Cognitive and motor mechanisms underlying older adults' ability to divide attention while walking

Courtney D Hall, Katharina V Echt, Steven L Wolf, Wendy A Rogers
Physical Therapy 2011, 91 (7): 1039-50
21527384

BACKGROUND: An impaired ability to allocate attention to gait during dual-task situations is a powerful predictor of falls.

OBJECTIVE: The primary purpose of this study was to examine the relative contributions of participant characteristics and motor and cognitive factors to the ability to walk while performing cognitive tasks. The impact of cognitive task complexity on walking also was examined.

DESIGN: A cross-sectional, exploratory study design was used.

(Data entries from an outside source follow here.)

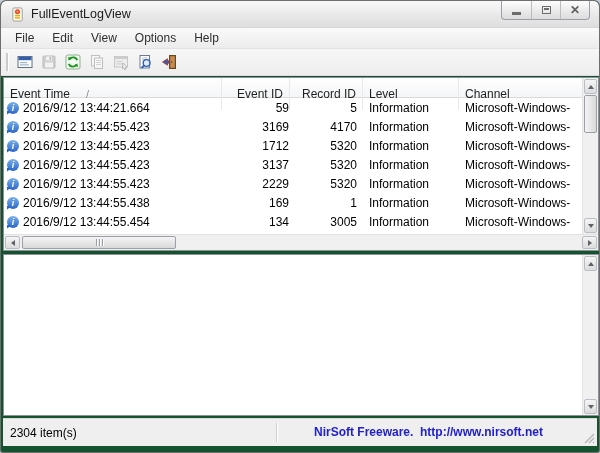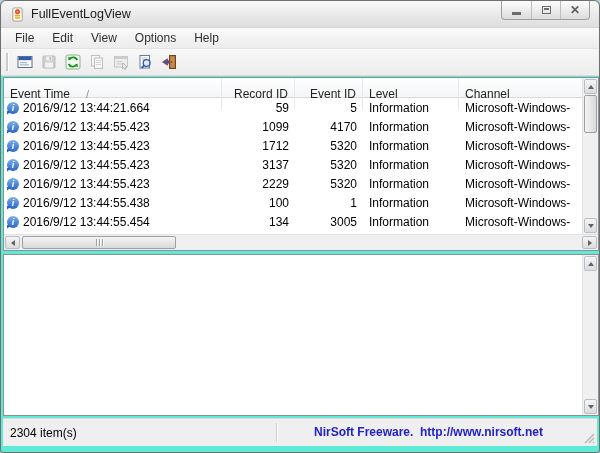"FullEventLogView" .window { background: #5eead4 -> #14532d }
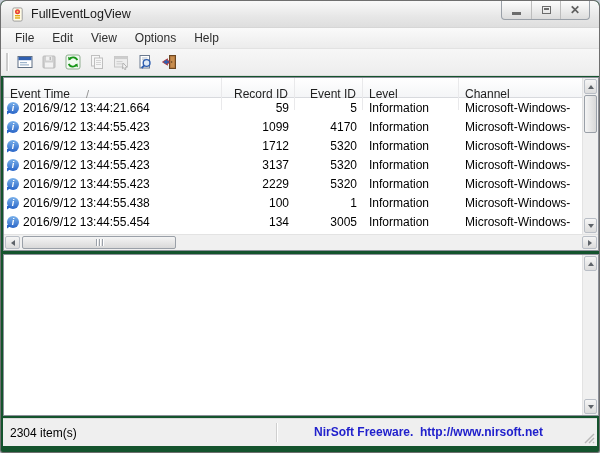"Record ID" div.hcell { order: before "Event ID" -> after "Event ID" }
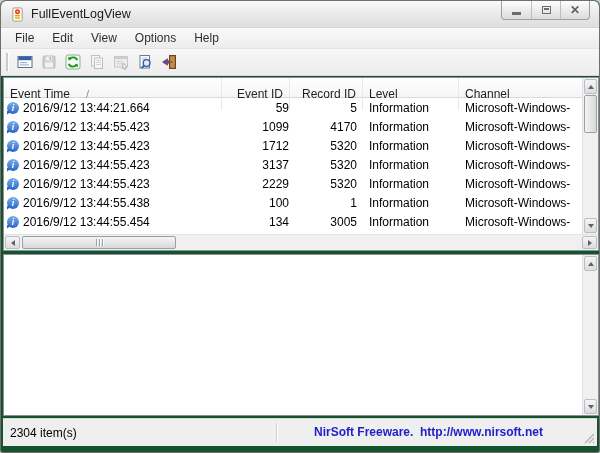"1099" div.cell { text: 1099 -> 3169 }
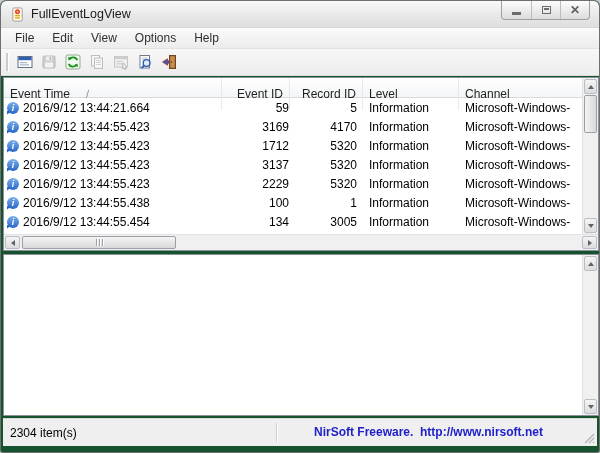"100" div.cell { text: 100 -> 169 }
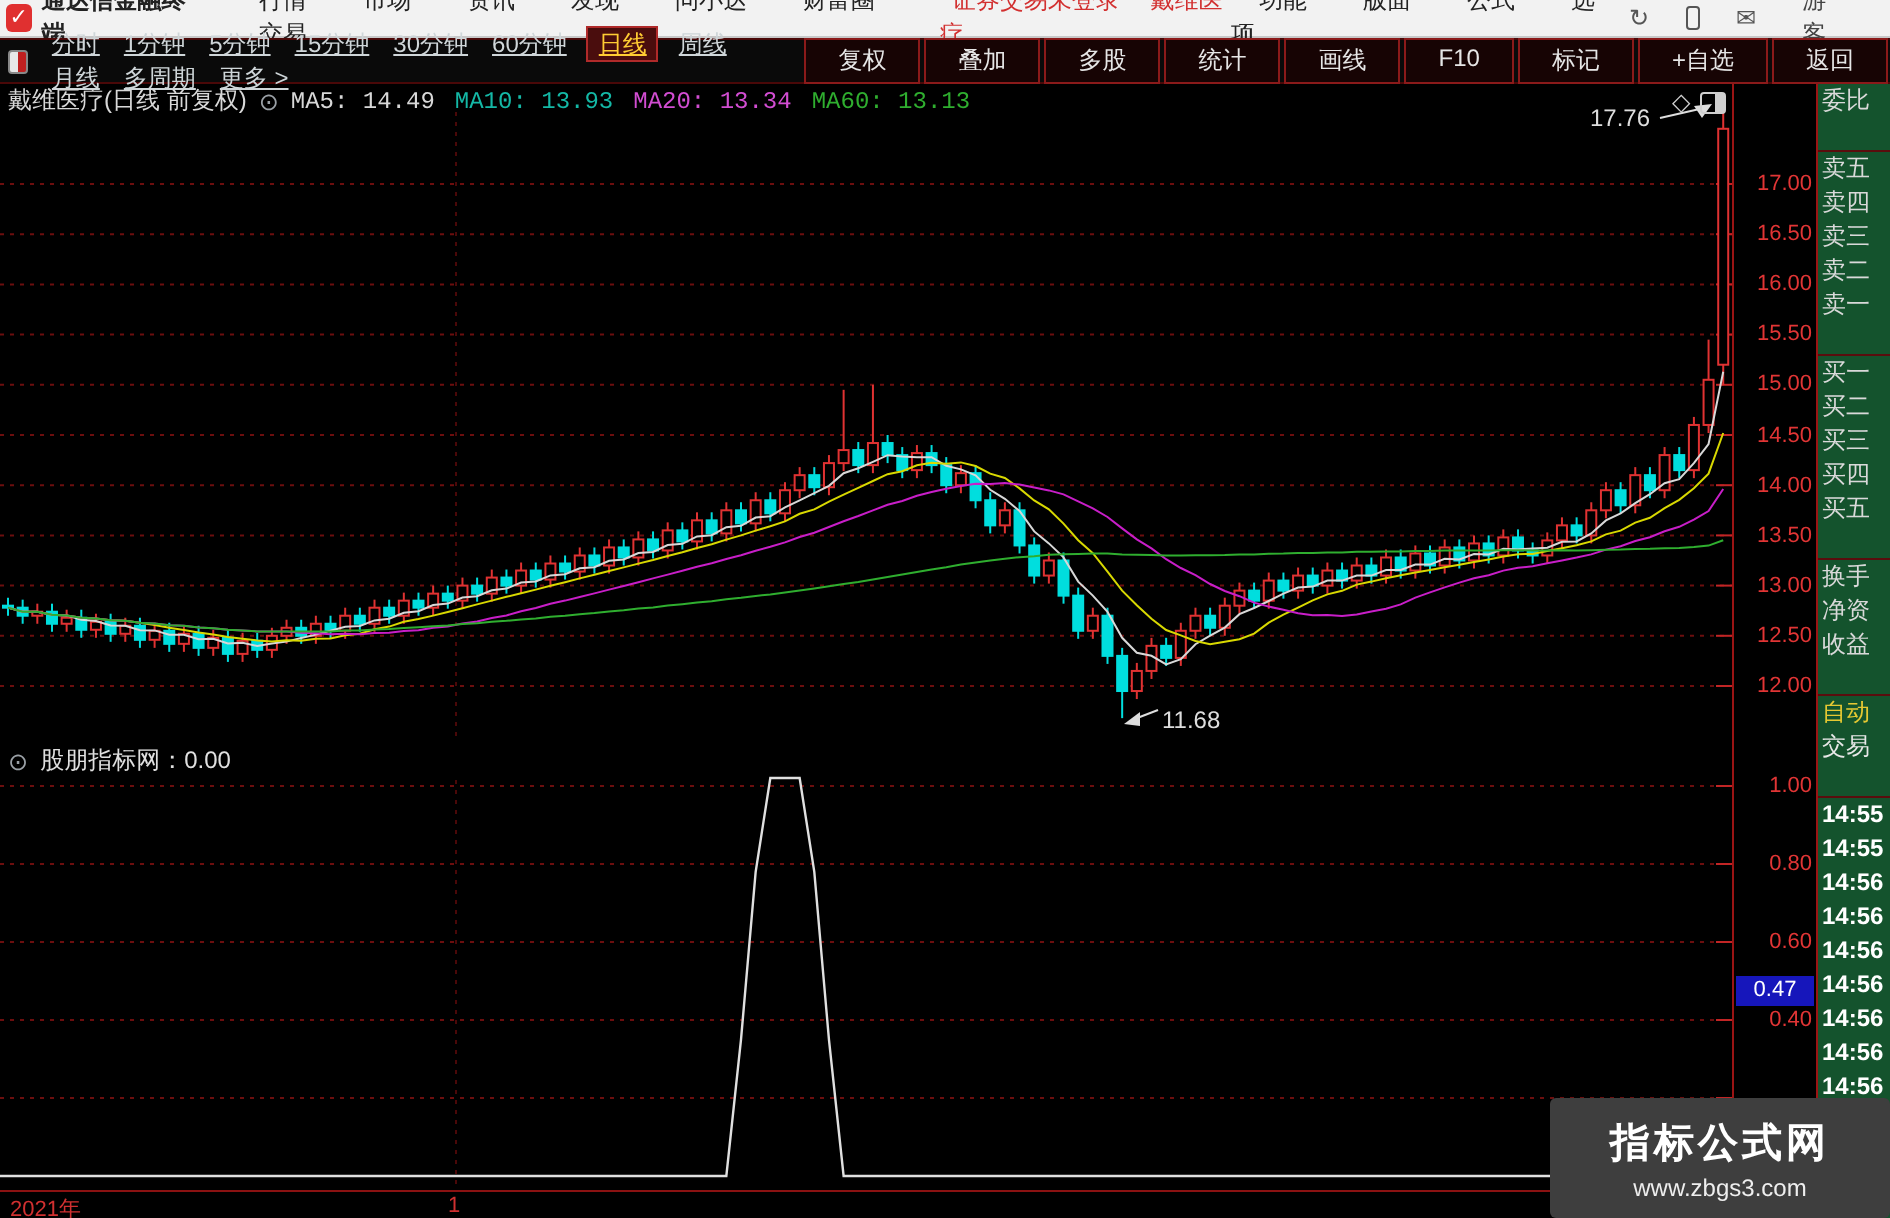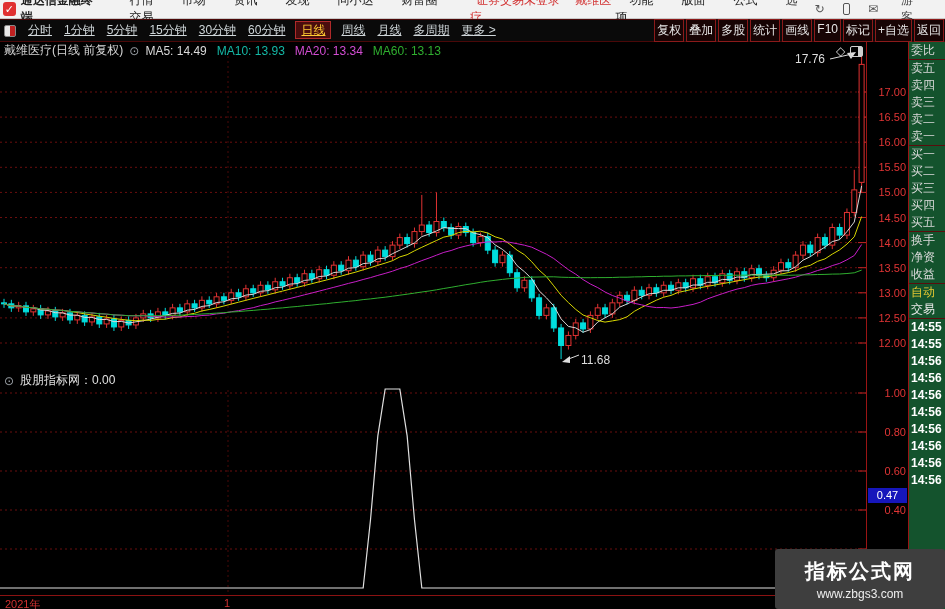"复权" .tb-btn { padding: 2px 2px -> 2px 16px }
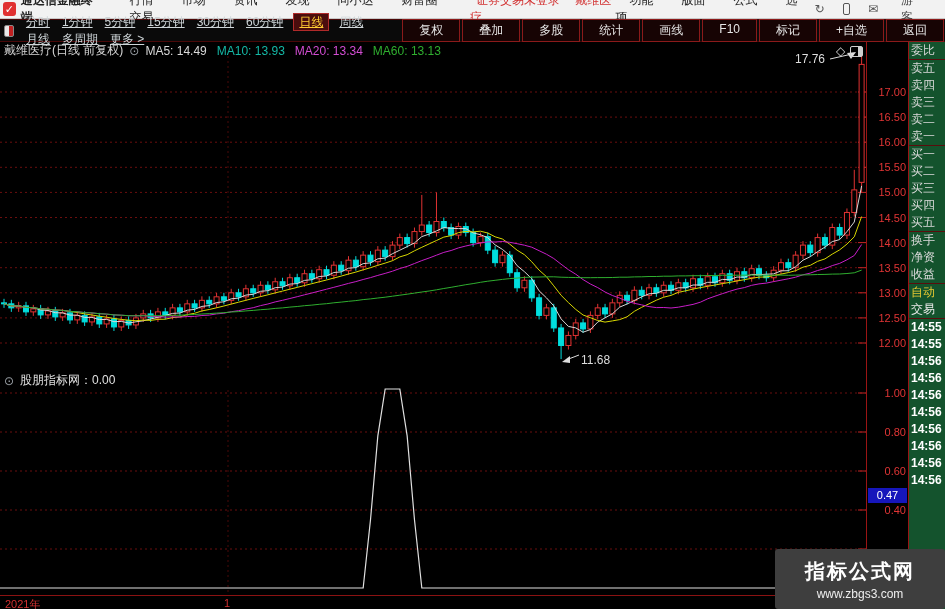"MA5: 14.49" .ma-label { font-family: none -> Liberation Mono, monospace }
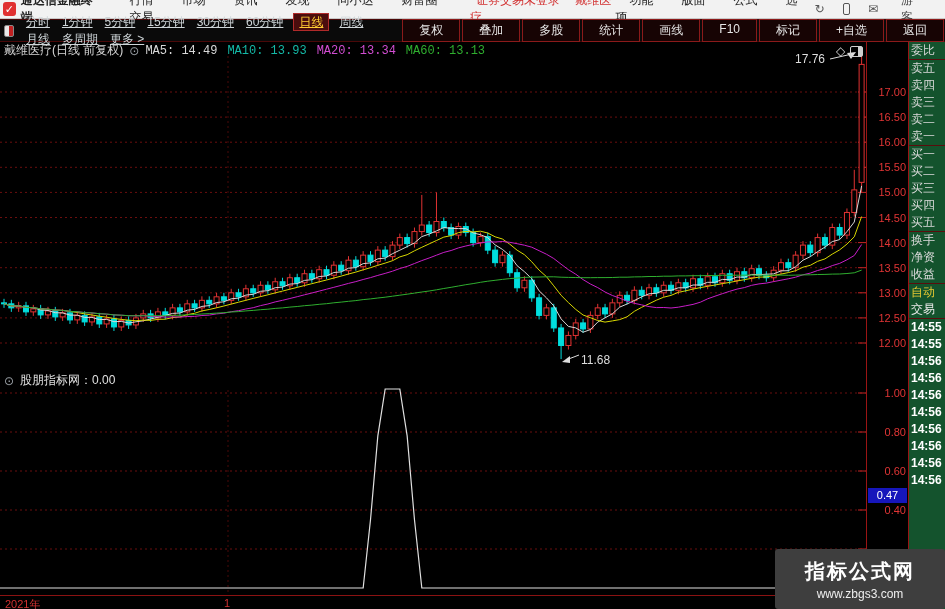"卖五" .sb-div { margin-top: none -> 16px }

METHODS: Seventy-seven community-dwelling older adults with a mean (SD) age of 75.5 (5.8) years completed comprehensive testing. Participant characteristics were assessed via questionnaires. The motor test battery included measures of strength (force-generating capacity), gait speed, and static and dynamic balance. The cognitive abilities test battery assessed psychomotor and perceptual speed, recall and working memory, verbal and spatial ability, and attention (sustained, selective, and divided). Time to walk while performing 4 cognitive tasks was measured. In addition, dual-task costs (DTCs) were calculated. Multiple hierarchical regressions explored walking under dual-task conditions.

RESULTS: The ability to walk and perform a simple cognitive task was explained by participant characteristics and motor factors alone, whereas walking and performing a complex cognitive task was explained by cognitive factors in addition to participant and motor factors. Regardless of the cognitive task, participants walked slower under dual-task conditions than under single-task conditions. Increased cognitive task complexity resulted in greater slowing of gait: gait DTCs were least for the simplest conditions and greatest for the complex conditions. Limitations Walking performance was characterized by a single parameter (time), whereas other spatiotemporal parameters have been related to dual-task performance. However, this type of measurement (timed performance) will be easy to implement in the clinic.

CONCLUSIONS: Two factors-participant characteristics and motor abilities-explained the majority of variance of walking under dual-task conditions; however, cognitive abilities also contributed significantly to the regression models. Rehabilitation focused on improving underlying balance and gait deficits, as well as specific cognitive impairments, may significantly improve walking under dual-task conditions.